I don't think I can attend the Truman Scholars Leadership Week. Can I still apply?
Truman Scholars Leadership Week (TSLW) is a required part of the scholarship. If you do not attend, you will not be named a Truman Scholar.
I'm not sure about my graduate school plan. What if I change my mind?
You can change your graduate school plan so long as you still wish to pursue a degree to further a career in public service.
I am thinking of taking time between undergraduate and graduate school. May I still apply?
Absolutely. We encourage all Truman Scholars to defer the award for at least one year. Scholars have four years of automatic deferral and may have additional years of deferral upon request.
What if I win the Truman and another graduate fellowship?

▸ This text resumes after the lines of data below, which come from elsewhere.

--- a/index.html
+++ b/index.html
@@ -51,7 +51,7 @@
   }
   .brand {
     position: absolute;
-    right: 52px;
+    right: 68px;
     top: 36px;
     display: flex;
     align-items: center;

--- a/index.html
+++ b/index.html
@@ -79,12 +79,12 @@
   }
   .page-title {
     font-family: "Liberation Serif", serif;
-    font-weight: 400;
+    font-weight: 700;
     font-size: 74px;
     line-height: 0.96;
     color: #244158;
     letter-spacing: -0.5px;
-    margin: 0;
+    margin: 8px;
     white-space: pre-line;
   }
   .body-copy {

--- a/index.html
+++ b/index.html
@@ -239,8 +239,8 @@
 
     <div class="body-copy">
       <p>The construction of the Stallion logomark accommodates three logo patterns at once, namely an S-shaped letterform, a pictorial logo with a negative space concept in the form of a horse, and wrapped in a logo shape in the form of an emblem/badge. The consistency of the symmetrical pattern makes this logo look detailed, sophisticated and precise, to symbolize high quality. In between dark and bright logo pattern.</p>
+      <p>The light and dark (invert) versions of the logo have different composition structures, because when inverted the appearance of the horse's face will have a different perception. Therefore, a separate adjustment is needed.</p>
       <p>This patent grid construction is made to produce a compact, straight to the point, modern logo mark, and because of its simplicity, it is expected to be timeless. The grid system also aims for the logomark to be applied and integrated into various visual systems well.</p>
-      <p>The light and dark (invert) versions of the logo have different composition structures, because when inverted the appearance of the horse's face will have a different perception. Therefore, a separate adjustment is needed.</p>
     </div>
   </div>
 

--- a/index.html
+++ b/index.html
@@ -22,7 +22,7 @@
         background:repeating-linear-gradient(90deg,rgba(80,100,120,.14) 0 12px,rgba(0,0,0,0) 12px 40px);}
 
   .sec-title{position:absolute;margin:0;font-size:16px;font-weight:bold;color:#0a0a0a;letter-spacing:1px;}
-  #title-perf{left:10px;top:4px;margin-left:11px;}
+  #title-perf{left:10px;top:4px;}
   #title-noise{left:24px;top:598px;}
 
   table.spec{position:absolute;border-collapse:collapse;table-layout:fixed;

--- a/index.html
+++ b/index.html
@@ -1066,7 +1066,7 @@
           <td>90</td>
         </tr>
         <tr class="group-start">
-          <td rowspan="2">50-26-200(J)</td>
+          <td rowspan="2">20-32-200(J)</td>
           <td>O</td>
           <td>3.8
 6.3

You may defer the Truman or use it in conjunction with another scholarship. However, you may not receive more funds than the cost of education as stipulated by the institution. Truman funds can only be used to cover tuition, room and board, books up to $1000 and mandatory fees. Some other scholarships have conditions on whether they can be used with Truman - please check with them for details.
Are there any benefits for nominees who are not selected as Truman Scholars?
Most nominees who make a commitment to the competition and accept guidance from the Truman Faculty Representative will:
- Clarify their career goals;
- Get a better sense of the most appropriate graduate degree program for their interests;
- Become more aware of their strengths, interests, and ways to prepare for their career;
- Improve their writing skills and, if they become Finalists, enhance their interviewing skills;
- Get a head start in preparing applications for graduate education and scholarship competitions in the senior year; and
- Have an experience for learning and personal growth that is not normally possible in the classroom.